まず、鯉のぼりの一番上にはカラフルな「吹き流し」というヒラヒラした物がありますが、あれは元々戦国時代に各武将が勢力を示すために立てていた旗が起源です。吹き流しがあんなにカラフルなのは、戦国時代とは関係なく、中国の「五行説:ごぎょうせつ」という思想書にある、宇宙の全てを意味する木・火・土・金・水を意味する色、青・赤・黒・黄・白で表現した物な のです。この5色が子供を災難から守るとされているのです。
今では吹流しと鯉のぼりはセットで上げますが、そもそも江戸時代は武士の子供だけが吹き流しを飾る事が許されていて、武士の子供は吹流しだけを飾っていました。それに対して町民の子供は紙で作った鯉を飾っていたのです。
なぜ「鯉」なのか?というと、鯉は立身出世を意味する魚で、滝を登っていった鯉は竜になると中国では言われていました。その滝の上にある場所が「登竜門」と呼ばれています。それが江戸時代中期に武士の家でも出世を願ってこいのぼりを上げるようになり、武家制度がなくなった明治時代、吹き流しと鯉のぼりがセットになったのです。
実は江戸時代まで鯉のぼりは黒一色の地味な物でした。というのも江戸時代の鯉は黒い種類しかいなかったためです。
そして明治時代に海外から赤い鯉が日本に入ってきた時、赤い鯉のぼりも登場しています。

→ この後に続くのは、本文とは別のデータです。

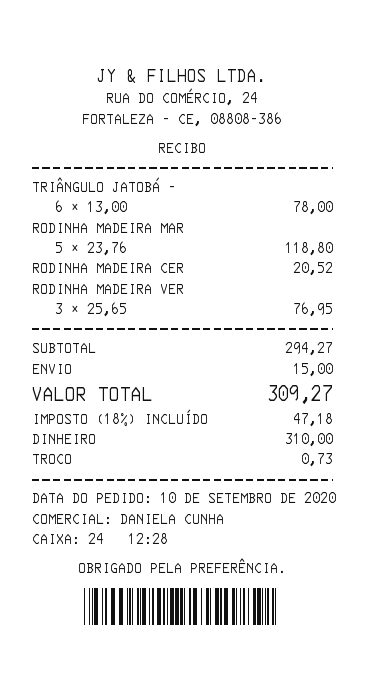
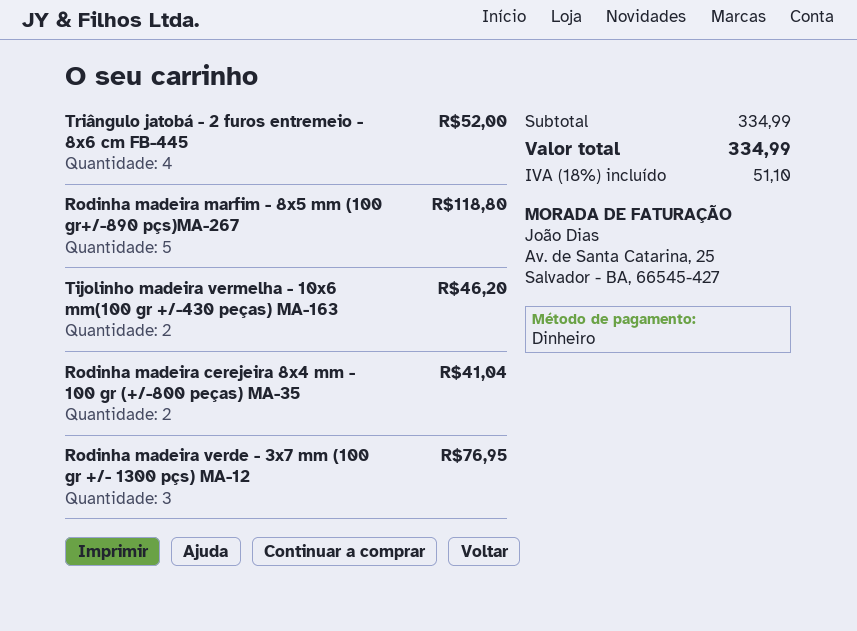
TRIÂNGULO JATOBÁ -: 6 for 78.00 -> 4 for 52.00
RODINHA MADEIRA CER: 1 for 20.52 -> 2 for 41.04
Tijolinho madeira vermelha - 10x6 mm(100 gr +/-430 peças) MA-163: none -> 2 for 46.20
subtotal: 294.27 -> 334.99
shipping: 15.00 -> none
tax: 18% = 47.18 -> 18% = 51.10
total: 309.27 -> 334.99

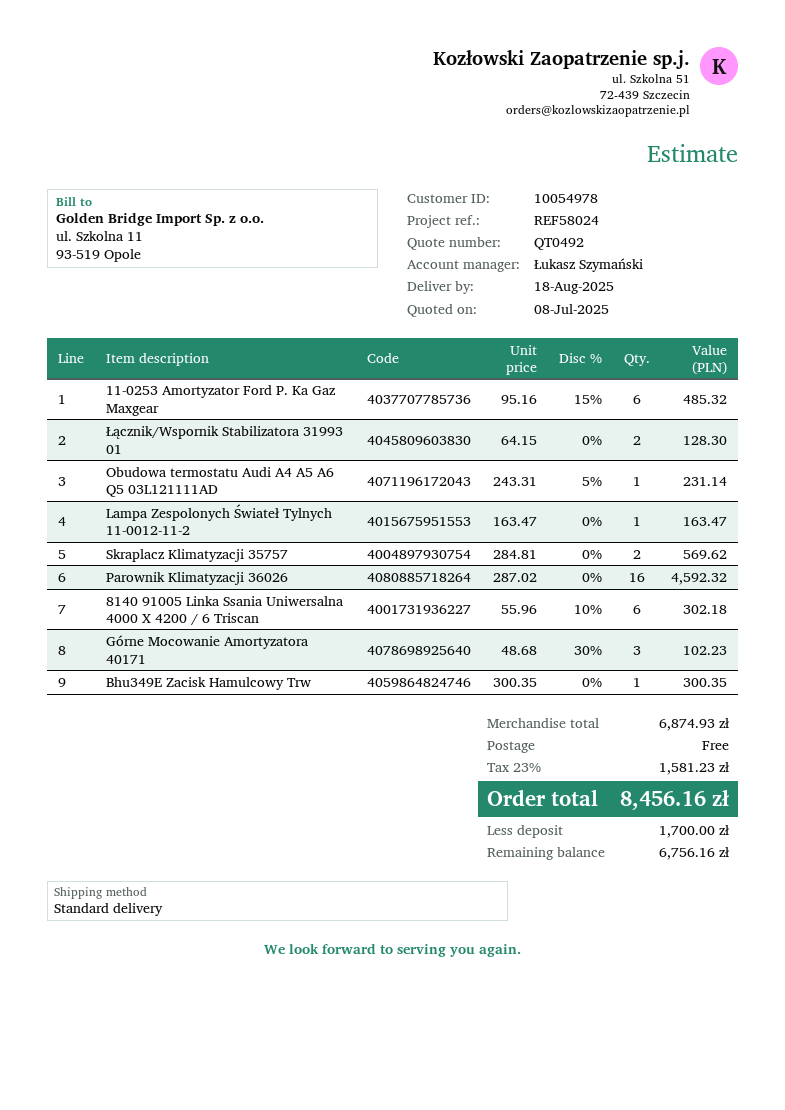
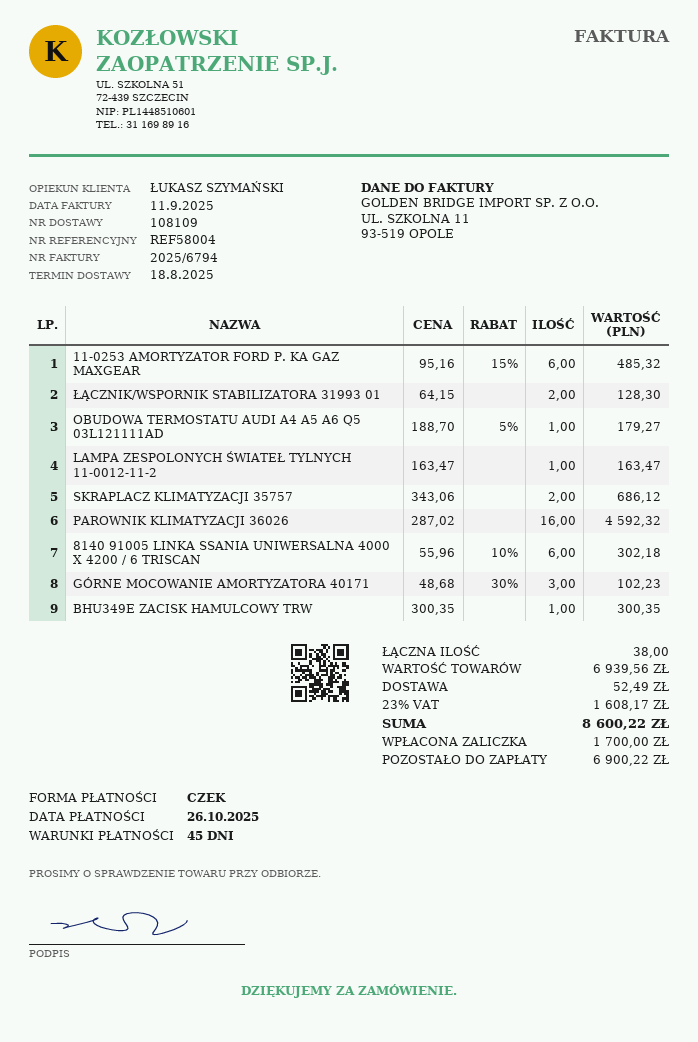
reference: REF58024 -> REF58004
Obudowa termostatu Audi A4 A5 A6 Q5 03L121111AD: 1 x 243.31 - 5% = 231.14 -> 1 x 188.70 - 5% = 179.27
Skraplacz Klimatyzacji 35757: 2 x 284.81 = 569.62 -> 2 x 343.06 = 686.12
subtotal: 6874.93 -> 6939.56
shipping: 0.00 -> 52.49
tax: 23% = 1581.23 -> 23% = 1608.17
total: 8456.16 -> 8600.22
balance: 6756.16 -> 6900.22

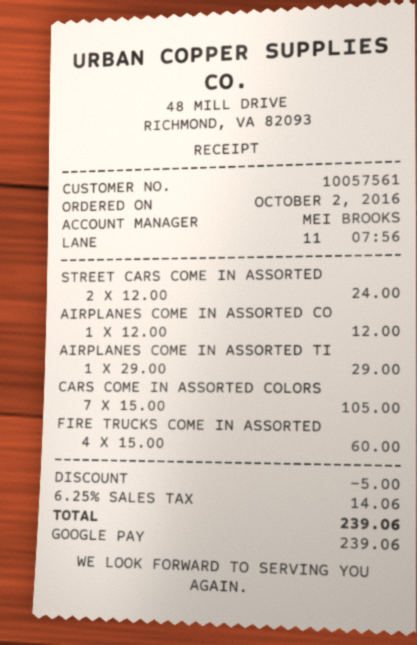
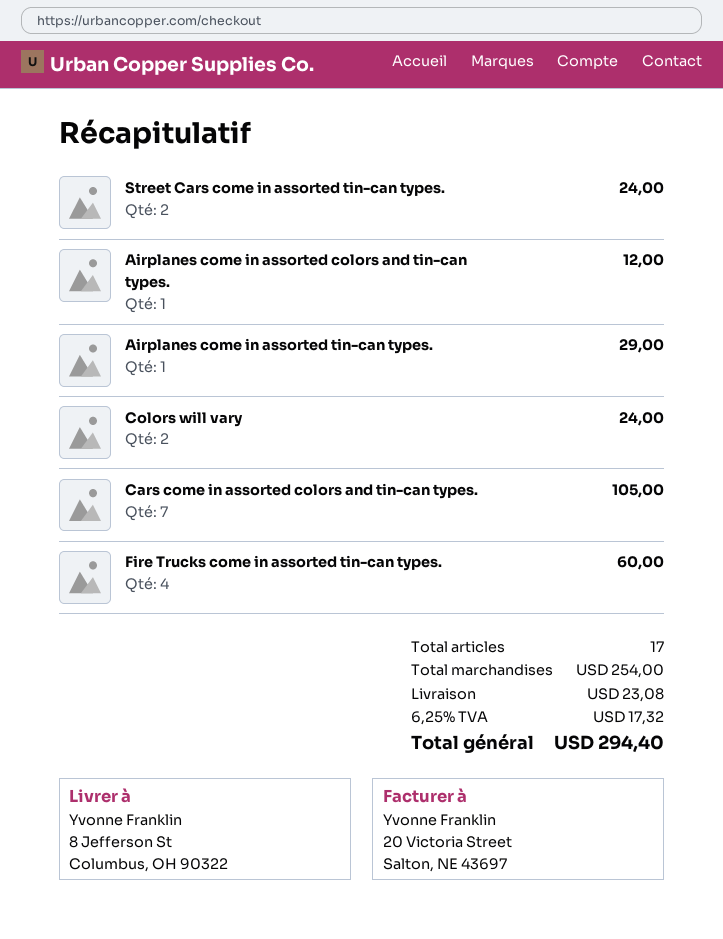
Colors will vary: none -> 2 for 24.00
discount: 5.00 -> none
shipping: none -> 23.08
tax: 6.25% = 14.06 -> 6.25% = 17.32
total: 239.06 -> 294.40

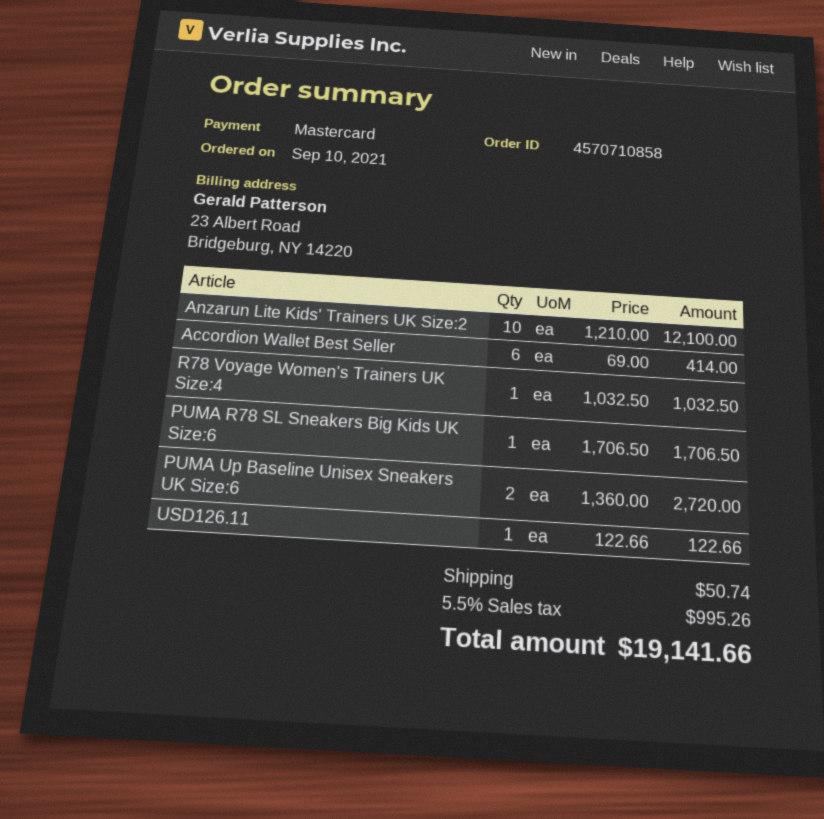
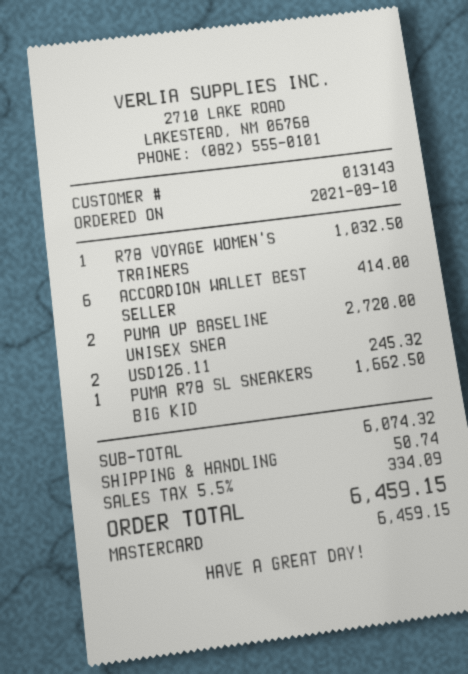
Anzarun Lite Kids' Trainers UK Size:2: 10 for 12100.00 -> none
PUMA R78 SL Sneakers Big Kids UK Size:6: 1 for 1706.50 -> 1 for 1662.50
USD126.11: 1 for 122.66 -> 2 for 245.32
tax: 5.5% = 995.26 -> 5.5% = 334.09
total: 19141.66 -> 6459.15

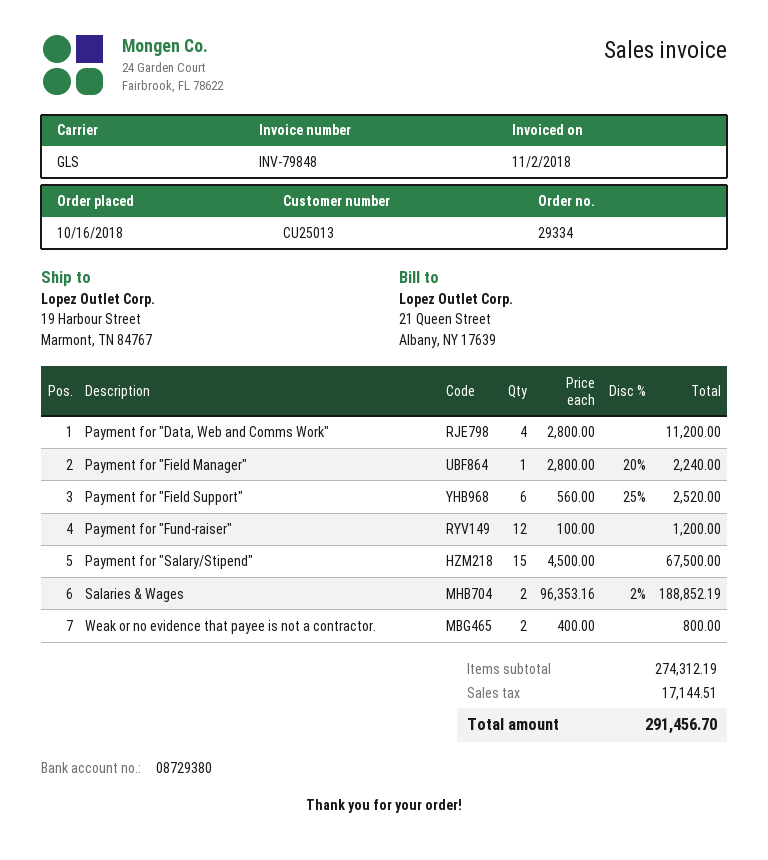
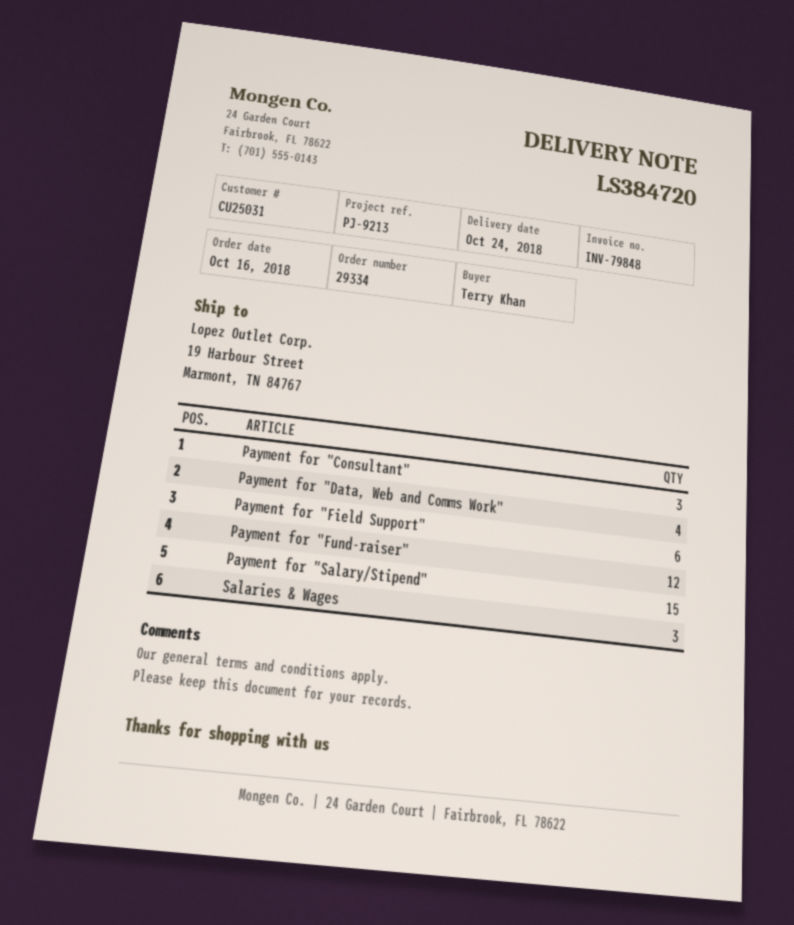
customer number: CU25013 -> CU25031
Payment for "Field Manager": 1 -> none
Salaries & Wages: 2 -> 3
Weak or no evidence that payee is not a contractor.: 2 -> none
Payment for "Consultant": none -> 3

その後ずっと、鯉のぼりは黒と赤が中心だったのですが、現在のようにやたらとカラフルな鯉のぼりが登場したのは1965年からです。 実はその前年の1964年、東京オリンピックが開催され、その五輪マークをみた業者が「これからはカラーの時代だ!」とカラフルな鯉のぼりを作り始めたのが最初なのです。ちょうど時代もカラーテレビが普及し始めたタイミングだったので大ヒットとなり、定着したのです。
★昔は黒一色だった鯉のぼりをカラフルにしたのは、東京オリンピックで五色の五輪マークを見た人のアイデアだった!!